For much of the film, I was impressed by the production design, costumes, acting, direction, and skill of the writing, but struggled to find exactly what set this movie apart from other period-stylized doomed romances I’ve seen before. However, in the final 10 or 15 minutes of the movie, Anderson’s screenplay twists the expectations of such a plot ever-so-subtly on its side in such a way that, not only the ending, but also everything that comes before it is seen in a much darker light that somehow saves these lovers from the broken fate that seems inevitable for them. It changes everything about the film without betraying the characters or the style. It’s as remarkable as the performances required to pull it off. I was very happy to see the surprise acting nominations for the movie, especially for Lesley Manville, who plays Woodcock’s sister and business partner with perfect control and understanding of everything in his world except for Alma.

I, Tonya
30West, Neon
Director: Craig Gillespie
Writer: Steven Rogers
Cast: Margot Robbie, Sebastian Stan, Allison Janney, Julianne Nicholson, Paul Walter Hauser
R, 120 min.

It’s important to remember while watching I, Tonya, that right at the beginning of the movie the filmmakers offer a disclaimer to its “based on a true story” claim. It explains that it’s based on the words of Tonya Harding and Jeff Gillooly, whose stories about their involvement on the attack of Harding’s competitor, Nancy Kerrigan, contradict each other and have changed throughout the years. Many critics of the film seem to be taking the filmmakers at their word, which is ridiculous as they constantly challenge to audience throughout the film to question what they are seeing, even going so far as to have characters break the fourth wall and literally question what the audience is seeing. Tonya even says at one point, “I never did this,” as we watch her fire a shotgun at Gillooly. Do we take her at her word or the filmmaker’s image at its image?

The brilliance of this movie is that it isn’t about the truth of what happened, but it is about what makes people do the things they do. Ambition, pride, greed, stupidity—at any point in time, we are all guilty of making choices that serve ourselves above others for these and any number of other reasons. What is true about I, Tonya may not be the details, but the situations ring quite true. People who love each other can be cruel to each other. People who are talented can overreach for their just desserts. Some people are just plain stupid.

I, Tonya also tackles some very timely subjects. It is a portrait of a life of abuse. When someone lives life abused, it will negatively affect their life and their choices no matter how talented they are. The exposure of this cycle of abuse is something the filmmakers can be proud of. Many people who live these lives don’t even realize how their choices perpetuate the cycle. A film like this can offer details that abusers and the abused might recognize, and take steps to change.
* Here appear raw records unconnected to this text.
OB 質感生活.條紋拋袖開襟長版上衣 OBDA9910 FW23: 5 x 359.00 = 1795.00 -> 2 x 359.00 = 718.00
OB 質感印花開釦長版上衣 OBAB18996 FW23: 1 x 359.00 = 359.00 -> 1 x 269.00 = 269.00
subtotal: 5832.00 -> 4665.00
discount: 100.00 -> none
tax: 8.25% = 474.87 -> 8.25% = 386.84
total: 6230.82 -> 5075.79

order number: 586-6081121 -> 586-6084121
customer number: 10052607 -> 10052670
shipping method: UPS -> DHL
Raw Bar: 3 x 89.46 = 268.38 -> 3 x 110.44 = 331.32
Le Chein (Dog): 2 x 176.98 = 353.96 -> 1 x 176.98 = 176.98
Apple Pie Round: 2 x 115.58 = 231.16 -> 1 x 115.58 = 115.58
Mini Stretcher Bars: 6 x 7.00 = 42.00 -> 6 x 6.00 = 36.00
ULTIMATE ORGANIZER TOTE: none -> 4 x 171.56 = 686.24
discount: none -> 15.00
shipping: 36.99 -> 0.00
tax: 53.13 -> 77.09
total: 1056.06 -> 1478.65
The movie also exposes the reality of the class system that has long been a subject of denial by the country at large. There is a class system in this country and it works very destructively in the lives of those who find themselves in an immoveable position at the bottom of the class scale. We do look down on the down trodden in this country because we can rarely separate the symptoms of those afflicted by their station from the people themselves. When someone possesses the obvious talent that Harding did, why should she have to work harder than privileged peers to get noticed for that talent? Whether Harding was actually involved in the attack on Kerrigan or not, Harding’s talent was assaulted by society at large long before that fateful day.

Call Me By Your Name
Sony Pictures Classics
Director: Luca Guadagnino
Writer: James Ivory
Based on the novel by: André Aciman
Cast: Timothée Chalamet, Armie Hammer, Michael Stuhlbarg, Amira Casar, Esther Garrel
R, 132 min.

Luca Guadagnino’s Call Me By Your Name is a romance about first love. People might not realize how particular that makes this movie. It isn’t an overview of love like so many romances are. This isn’t the Clift Notes version. This movie depicts what it’s really like to discover love for the first time. Its main character, Elio, a 17-year-old American-Italian boy, isn’t even fully aware of what he is discovering at first. The fact that his feelings are for a man and not the female peers that first provoke his sexual discovery makes the experience even more confusing for the boy and in another way more assured that what is overcoming him truly is love in the end.

Taking place in 1983 in a summer cottage in the Italian countryside, the film is very much a period piece as well, a costumed drama if you will, that employs short shorts in lieu of top hats and corsets. Thinking of it in that fashion, it makes perfect sense that it is from a screenplay written by a king of period romances, James Ivory, known for his long-time collaborations with Indian-born producer Ismail Merchant and screenwriter Ruth Prawer Jhabvala. Ivory’s screenplay perfectly captures the cautious nature of a first love, taking pains to postpone the revelation of the lovers feelings toward each other until it feels it may injure them or the audience. This is important for the vulnerability involved in any love and the still forbidden nature of homosexual encounters at the time.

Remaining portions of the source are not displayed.